* WORK REQUEST: Read the records below. Copy each line where the string "padding" occurs.

* DATA LISTING:
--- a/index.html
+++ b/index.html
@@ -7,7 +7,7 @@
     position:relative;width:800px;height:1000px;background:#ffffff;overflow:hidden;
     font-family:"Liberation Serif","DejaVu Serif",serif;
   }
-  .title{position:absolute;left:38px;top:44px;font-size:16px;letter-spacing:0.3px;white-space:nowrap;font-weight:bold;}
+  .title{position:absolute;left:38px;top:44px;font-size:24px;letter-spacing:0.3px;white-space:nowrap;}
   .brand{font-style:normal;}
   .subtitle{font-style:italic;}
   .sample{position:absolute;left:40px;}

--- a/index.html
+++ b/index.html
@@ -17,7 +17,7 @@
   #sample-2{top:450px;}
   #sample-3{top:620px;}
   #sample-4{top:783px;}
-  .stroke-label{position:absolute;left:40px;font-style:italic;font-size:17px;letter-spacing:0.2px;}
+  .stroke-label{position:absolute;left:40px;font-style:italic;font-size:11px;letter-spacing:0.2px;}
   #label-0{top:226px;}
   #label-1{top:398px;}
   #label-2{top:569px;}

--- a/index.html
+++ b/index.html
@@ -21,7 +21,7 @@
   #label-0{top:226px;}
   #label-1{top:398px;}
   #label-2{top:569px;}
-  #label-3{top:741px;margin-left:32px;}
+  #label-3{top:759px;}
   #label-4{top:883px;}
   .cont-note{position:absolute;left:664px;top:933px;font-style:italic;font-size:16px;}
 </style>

...

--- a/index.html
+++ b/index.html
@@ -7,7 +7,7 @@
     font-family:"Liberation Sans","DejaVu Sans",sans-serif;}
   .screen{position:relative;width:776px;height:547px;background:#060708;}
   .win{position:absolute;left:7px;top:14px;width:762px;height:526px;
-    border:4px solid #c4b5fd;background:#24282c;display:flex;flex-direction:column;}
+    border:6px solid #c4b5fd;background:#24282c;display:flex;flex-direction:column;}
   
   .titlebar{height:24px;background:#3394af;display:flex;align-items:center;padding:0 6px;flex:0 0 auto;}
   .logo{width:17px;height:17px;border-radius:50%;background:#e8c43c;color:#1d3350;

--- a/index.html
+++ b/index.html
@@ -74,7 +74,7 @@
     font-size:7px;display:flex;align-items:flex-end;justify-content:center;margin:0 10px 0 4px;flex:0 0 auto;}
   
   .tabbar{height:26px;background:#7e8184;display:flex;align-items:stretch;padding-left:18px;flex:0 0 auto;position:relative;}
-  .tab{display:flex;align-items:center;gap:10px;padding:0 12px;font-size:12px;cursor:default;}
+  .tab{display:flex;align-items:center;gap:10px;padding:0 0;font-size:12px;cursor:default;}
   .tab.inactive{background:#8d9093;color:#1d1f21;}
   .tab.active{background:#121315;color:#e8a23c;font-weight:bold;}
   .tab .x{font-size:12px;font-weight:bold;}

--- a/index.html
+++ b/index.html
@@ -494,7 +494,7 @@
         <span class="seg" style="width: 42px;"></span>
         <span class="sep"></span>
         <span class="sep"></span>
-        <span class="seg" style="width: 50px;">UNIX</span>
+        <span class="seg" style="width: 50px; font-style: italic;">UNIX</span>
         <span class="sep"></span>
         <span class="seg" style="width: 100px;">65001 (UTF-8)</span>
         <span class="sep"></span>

* * *

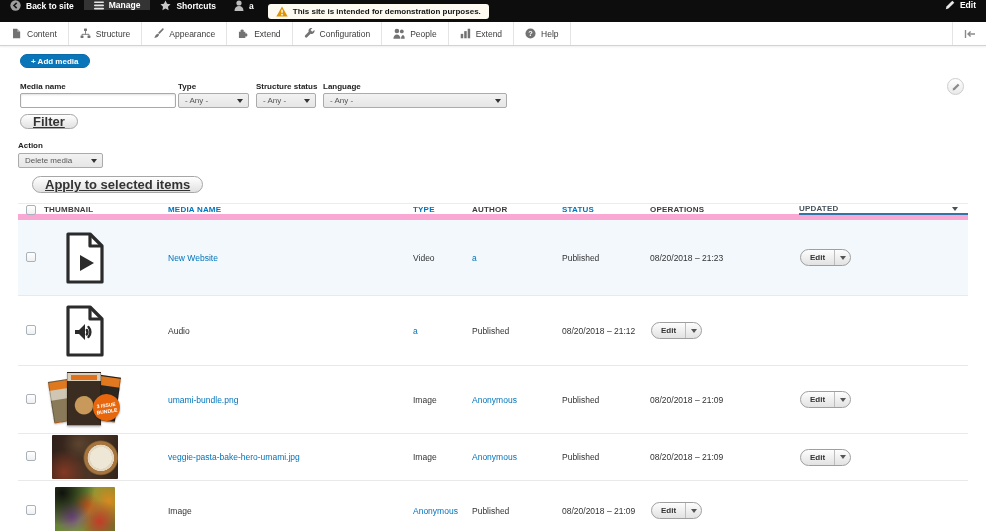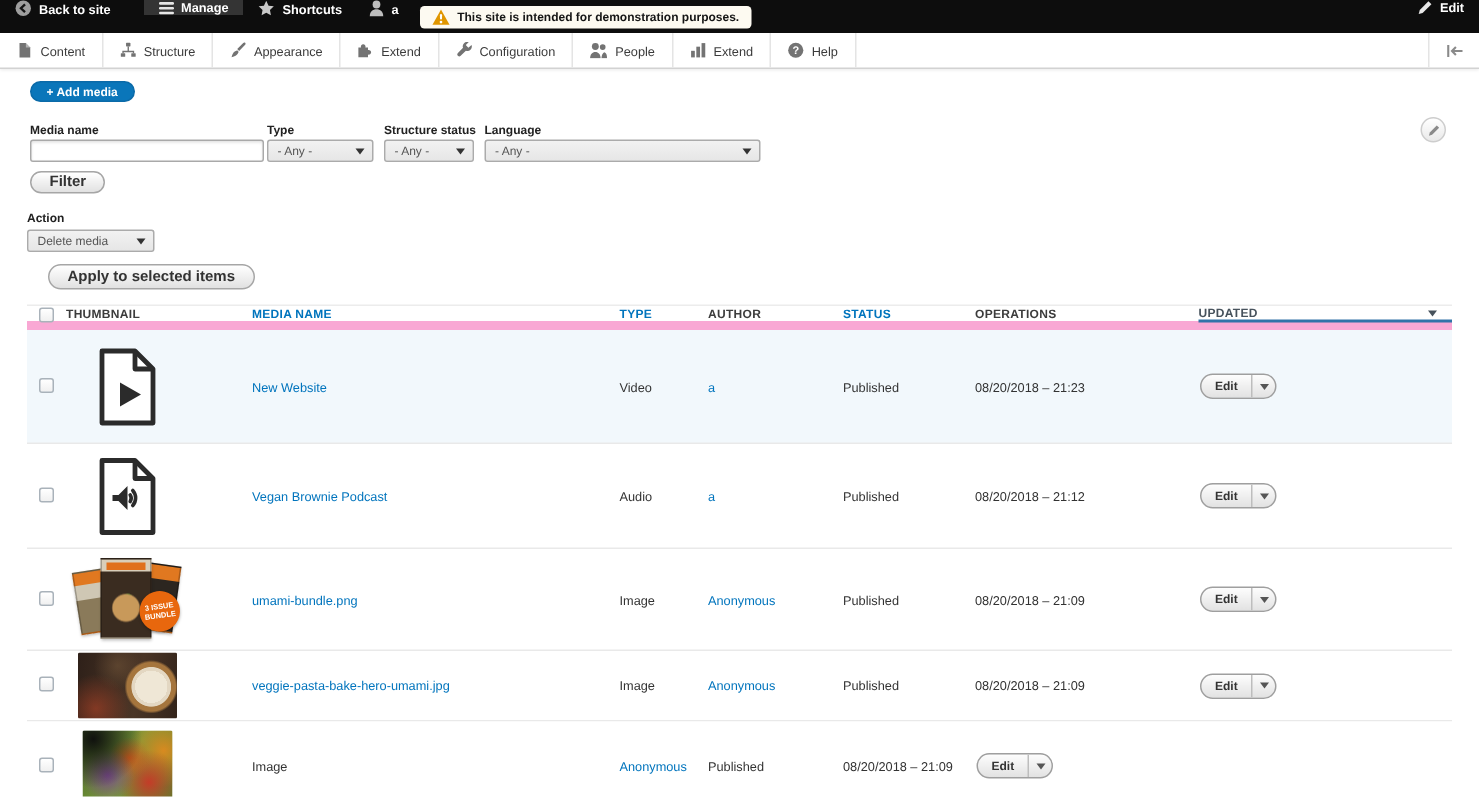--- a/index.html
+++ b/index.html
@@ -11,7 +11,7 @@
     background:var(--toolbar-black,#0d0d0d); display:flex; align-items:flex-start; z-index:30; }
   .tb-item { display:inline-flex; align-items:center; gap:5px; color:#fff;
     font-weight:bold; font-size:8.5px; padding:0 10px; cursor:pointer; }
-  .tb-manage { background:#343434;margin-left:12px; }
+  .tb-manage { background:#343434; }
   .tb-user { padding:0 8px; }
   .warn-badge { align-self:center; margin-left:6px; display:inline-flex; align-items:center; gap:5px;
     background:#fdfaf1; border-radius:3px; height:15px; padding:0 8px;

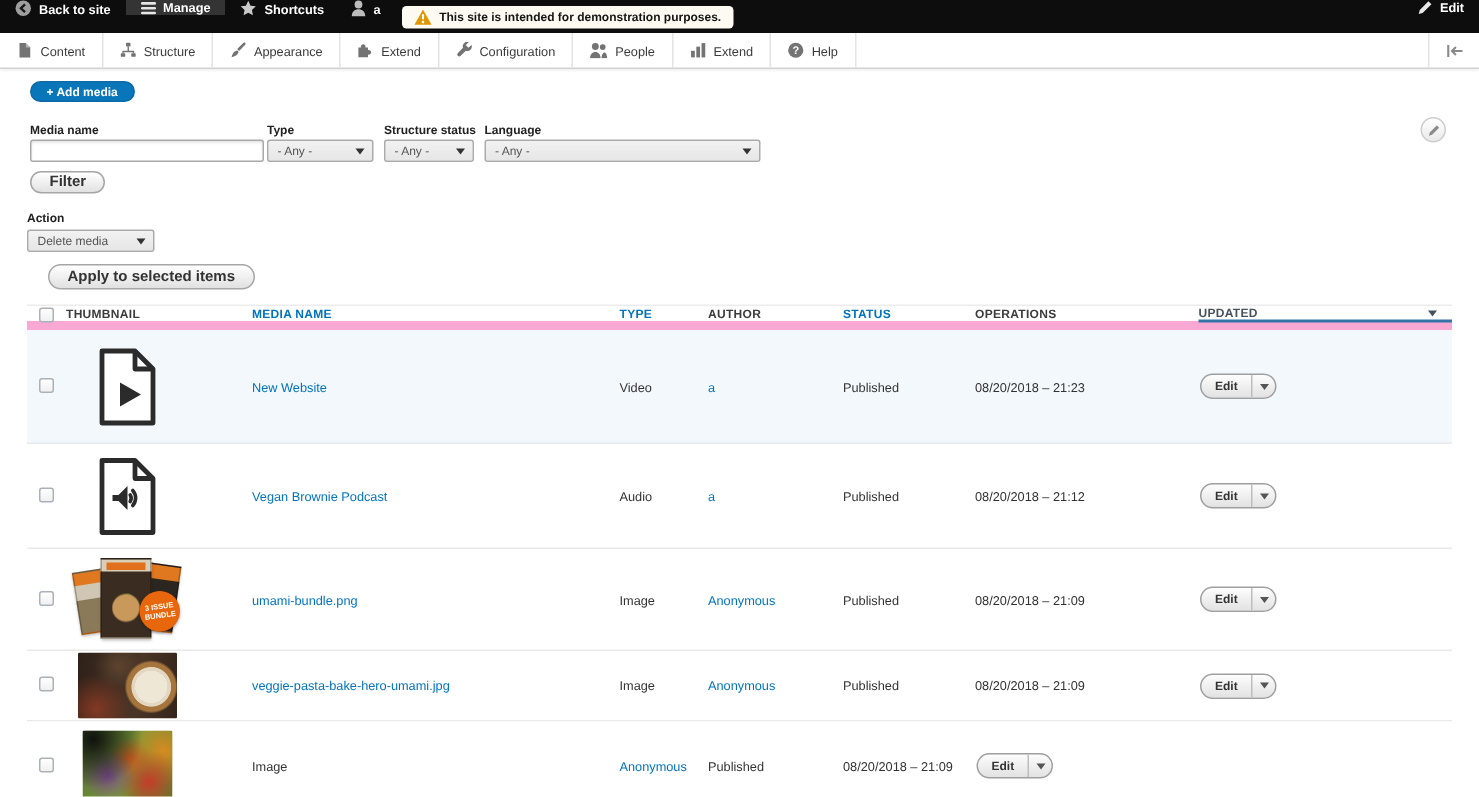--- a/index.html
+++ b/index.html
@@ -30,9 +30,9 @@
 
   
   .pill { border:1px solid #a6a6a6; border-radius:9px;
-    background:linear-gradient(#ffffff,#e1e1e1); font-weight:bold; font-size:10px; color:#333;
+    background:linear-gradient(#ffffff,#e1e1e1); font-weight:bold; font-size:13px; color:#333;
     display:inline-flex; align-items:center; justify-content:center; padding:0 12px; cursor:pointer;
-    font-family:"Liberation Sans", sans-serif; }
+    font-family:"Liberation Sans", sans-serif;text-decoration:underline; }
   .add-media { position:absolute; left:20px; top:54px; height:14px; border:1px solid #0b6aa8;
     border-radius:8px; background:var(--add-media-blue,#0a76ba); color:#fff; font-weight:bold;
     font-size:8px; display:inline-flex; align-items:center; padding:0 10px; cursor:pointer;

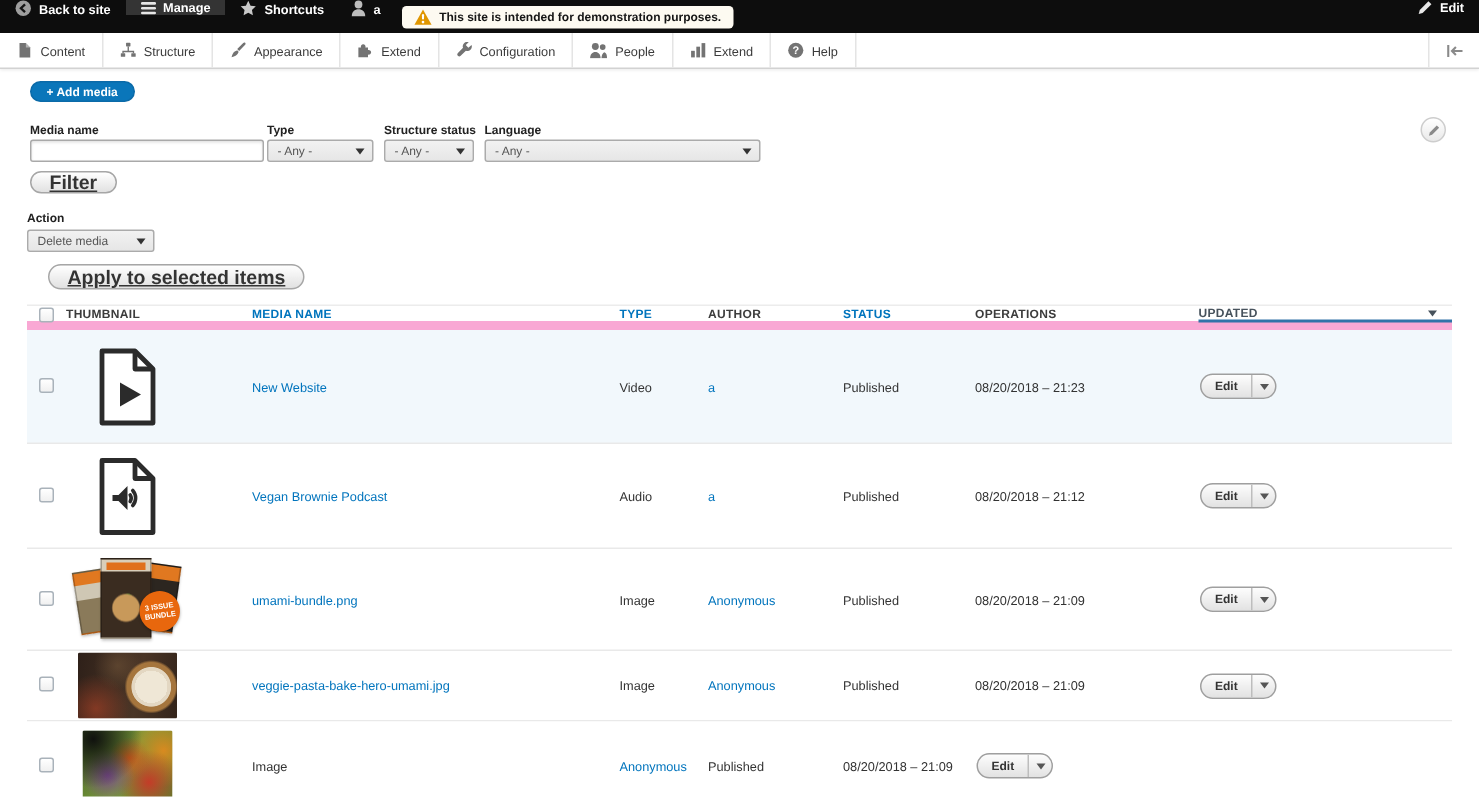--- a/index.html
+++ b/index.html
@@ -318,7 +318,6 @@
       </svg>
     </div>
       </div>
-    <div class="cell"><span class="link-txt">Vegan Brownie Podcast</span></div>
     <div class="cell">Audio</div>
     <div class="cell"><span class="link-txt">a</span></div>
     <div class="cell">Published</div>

* COMPLETED EXERCISE:
   .titlebar{height:24px;background:#3394af;display:flex;align-items:center;padding:0 6px;flex:0 0 auto;}
   .tabbar{height:26px;background:#7e8184;display:flex;align-items:stretch;padding-left:18px;flex:0 0 auto;position:relative;}
-  .tab{display:flex;align-items:center;gap:10px;padding:0 12px;font-size:12px;cursor:default;}
+  .tab{display:flex;align-items:center;gap:10px;padding:0 0;font-size:12px;cursor:default;}
     font-weight:bold; font-size:8.5px; padding:0 10px; cursor:pointer; }
   .tb-user { padding:0 8px; }
     background:#fdfaf1; border-radius:3px; height:15px; padding:0 8px;
     display:inline-flex; align-items:center; justify-content:center; padding:0 12px; cursor:pointer;
     font-size:8px; display:inline-flex; align-items:center; padding:0 10px; cursor:pointer;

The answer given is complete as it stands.